ATLANTIC BEACH, NC (WITN) - One of the four drowning victims from the rip currents along the coast was a 21-year-old man from Greenville who went back into the ocean to save the people he considered family.
A woman who says Justin Eakes was like a son to her, now considers him a hero.
"Justin Eakes was a very wonderful young man," Shirley Kelly Williams says.
Williams says Eakes was like a son to her and after his mother died this year, he started referring to Williams as "Ma Kelly".
"The easy going, big-hearted, lovingest young man," she describes.
It's that love, she says, that put Eakes in harms way on Sunday to save her daughter and her son's girlfriend.
"They had gone out into the water and they were over a little bit over waist deep in, there was a sandbar," she recalls.
All five at one time had been on that sandbar in the choppy water off Atlantic Beach.
Her son, her daughter's boyfriend, Channing, and Eakes were near the shore when the girls fell in.
Channing went back to grab them, then Eakes went in to help Channing, but she says Eakes got swept under.
When they found him, she says he had been in the water for about 50 minutes.
Monday morning, Eakes' family was told he was brain dead.
"They realized it would just be best to let him go," Williams says.
She says for his sacrifice he should be considered a hero. "This just proved to me there are still good people, selfless people out there and Justin was one of those people."
After two teens died in rip currents along Emerald Isle, Williams says she spoke to Eakes about what to do if he's every caught in a rip current and she says he was aware of the dangers and a reason they got out of the water.
Authorities say a Greenville man has died a day after being caught up in a rip current.
Justin Eakes, 21, passed away this morning at Vidant Medical Center, according to a hospital spokeswoman.
Eakes was at the beach with several friends and they were all on a sandbar. Shirley Williams says the group was swimming back to the shore when a wave pulled her daughter and another woman off the sandbar.
Williams says Eakes was basically on shore, but turned around to help rescue the two. She says Eakes was pulled under for what she believes was about 50 minutes.
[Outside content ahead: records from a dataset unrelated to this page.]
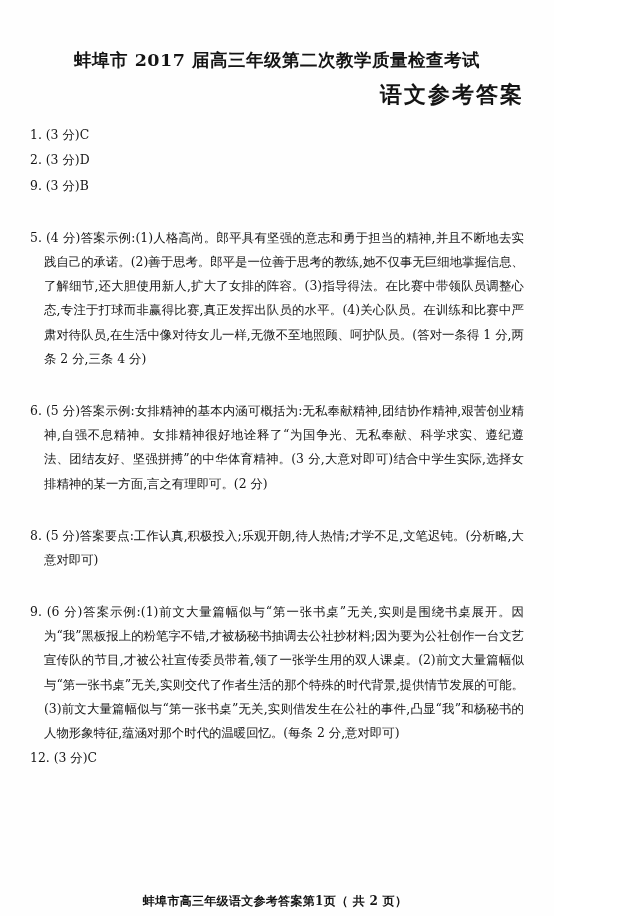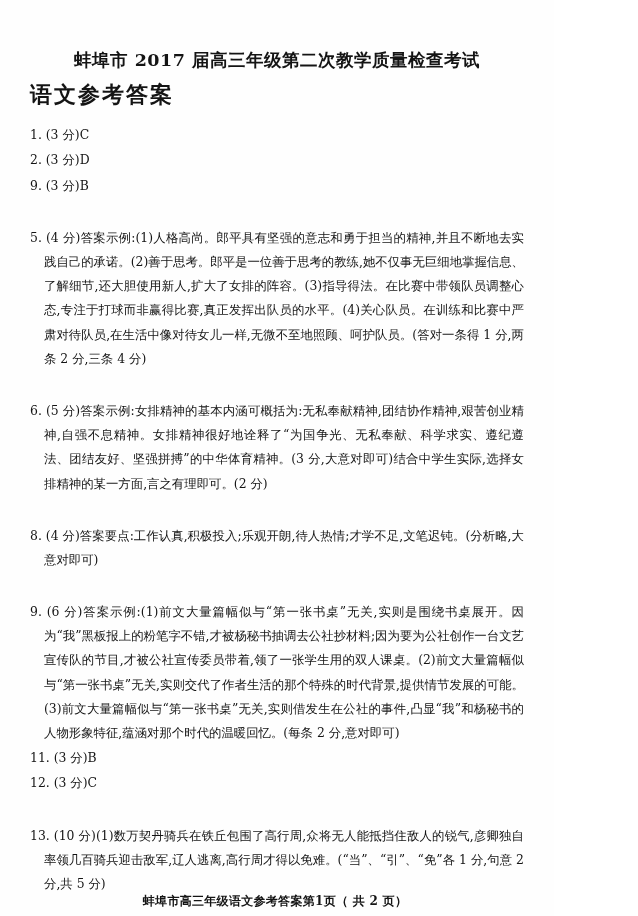--- a/index.html
+++ b/index.html
@@ -24,21 +24,21 @@
   }
   .title-main {
     text-align: center;
     font-size: 17.5px;
     font-weight: bold;
     letter-spacing: 0.5px;
     margin: 10px 0 6px 0;
     line-height: 1.4;
   }
   .title-sub {
-    text-align: left;
+    text-align: right;
     font-size: 22px;
     font-weight: bold;
     letter-spacing: 2px;
     margin: 6px 0 14px 0;
     line-height: 1.4;
   }
   .answers {
     margin-top: 6px;
   }
   .item {
@@ -90,30 +90,24 @@
     <div class="item">
         <span class="cont">9. (3 分)B</span>
       </div>
     <div class="item multi">
         <span class="cont">5. (4 分)答案示例:(1)人格高尚。郎平具有坚强的意志和勇于担当的精神,并且不断地去实践自己的承诺。(2)善于思考。郎平是一位善于思考的教练,她不仅事无巨细地掌握信息、了解细节,还大胆使用新人,扩大了女排的阵容。(3)指导得法。在比赛中带领队员调整心态,专注于打球而非赢得比赛,真正发挥出队员的水平。(4)关心队员。在训练和比赛中严肃对待队员,在生活中像对待女儿一样,无微不至地照顾、呵护队员。(答对一条得 1 分,两条 2 分,三条 4 分)</span>
       </div>
     <div class="item multi">
         <span class="cont">6. (5 分)答案示例:女排精神的基本内涵可概括为:无私奉献精神,团结协作精神,艰苦创业精神,自强不息精神。女排精神很好地诠释了“为国争光、无私奉献、科学求实、遵纪遵法、团结友好、坚强拼搏”的中华体育精神。(3 分,大意对即可)结合中学生实际,选择女排精神的某一方面,言之有理即可。(2 分)</span>
       </div>
     <div class="item multi">
-        <span class="cont">8. (4 分)答案要点:工作认真,积极投入;乐观开朗,待人热情;才学不足,文笔迟钝。(分析略,大意对即可)</span>
+        <span class="cont">8. (5 分)答案要点:工作认真,积极投入;乐观开朗,待人热情;才学不足,文笔迟钝。(分析略,大意对即可)</span>
       </div>
     <div class="item multi">
         <span class="cont">9. (6 分)答案示例:(1)前文大量篇幅似与“第一张书桌”无关,实则是围绕书桌展开。因为“我”黑板报上的粉笔字不错,才被杨秘书抽调去公社抄材料;因为要为公社创作一台文艺宣传队的节目,才被公社宣传委员带着,领了一张学生用的双人课桌。(2)前文大量篇幅似与“第一张书桌”无关,实则交代了作者生活的那个特殊的时代背景,提供情节发展的可能。(3)前文大量篇幅似与“第一张书桌”无关,实则借发生在公社的事件,凸显“我”和杨秘书的人物形象特征,蕴涵对那个时代的温暖回忆。(每条 2 分,意对即可)</span>
       </div>
     <div class="item">
-        <span class="cont">11. (3 分)B</span>
-      </div>
-    <div class="item">
         <span class="cont">12. (3 分)C</span>
-      </div>
-    <div class="item multi">
-        <span class="cont">13. (10 分)(1)数万契丹骑兵在铁丘包围了高行周,众将无人能抵挡住敌人的锐气,彦卿独自率领几百骑兵迎击敌军,辽人逃离,高行周才得以免难。(“当”、“引”、“免”各 1 分,句意 2 分,共 5 分)</span>
       </div>
   </div>
 
   <div class="footer">蚌埠市高三年级语文参考答案第1页（ 共 2 页）</div>
 </div>
 
 </body></html>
Eakes was the second man to drown at Atlantic Beach this weekend. 56-year-old Scott Whitford, of New Bern, drowned on Saturday while trying to rescue two girls in an area that doesn't have lifeguards.
Whitford worked as a carpenter for CarolinaEast Medical Center. "Scott displayed a servant's heart, both professionally and personally," said a hospital spokeswoman. "The CarolinaEast family is saddened by this loss and shares our deepest sympathy with his family, loved ones and friends."
Red flags are back out along many beaches as there is once again a high threat of rip currents again today.
Beaches from Surf City to Duck are under the high risk for the dangerous rips, according to the National Weather Service.
Red flags are flying at Atlantic Beach and Emerald Isle.
At Emerald Isle, the fire department says in the past 10 days there have been a total of 50 different rescues involving 80 people.
A 21-year-old man is in critical condition after being caught in a rip current off Atlantic Beach.
Atlantic Beach Fire Chief Adam Snyder tells WITN's Kate Capodanno that five people from Greenville were swimming on the west end of Atlantic Beach, near the Doubletree Hotel around 11am Sunday morning when first responders were called to help them.
When fire rescue personnel arrived, all 5 people were out of the water in the sand.
Emergency crews performed CPR on the 21-year-old victim before transporting him to Carteret General Hospital. He has since been airlifted to Vidant Medical Center in Greenville in critical condition.
A 19-year-old girl was also taken to the hospital after inhaling water, but she is expected to be okay.
This is the second incident of people being caught in rip currents at Atlantic Beach this weekend.
"Two drownings in one weekend is uncommon in this area," said Atlantic Beach Fire Cpt. Kevin White. "Within 30 minutes, a rip current can move from one spot to another spot just depending on the tides."
A 56-year-old man died Saturday after entering the water to help two teenage girls who had gotten caught in a rip tide and were screaming in the water.
A 6-year lifeguarding veteran, Darby Sherwood says this season's rip currents are already the worst she's ever seen.
"I really think that the reason it is so bad this year is solely because of the beach nourishment and dredging that is going on," Sherwood said.
Regardless, Sherwood says she and her fellow lifeguards are ready for any calls for assistance.
"We're just more on our toes than usual because of how it has been so far... it's just kind of a glance at how it is going to be... but we are ready for it," she said.
Lifeguards recommend swimming at Circle Beach where lifeguards are stationed; both drownings this weekend have occurred on unguarded sections of Atlantic Beach.
If you are swimming and find yourself caught in a rip current, lifeguards say to not fight the current but swim parallel to shore until you are free of it.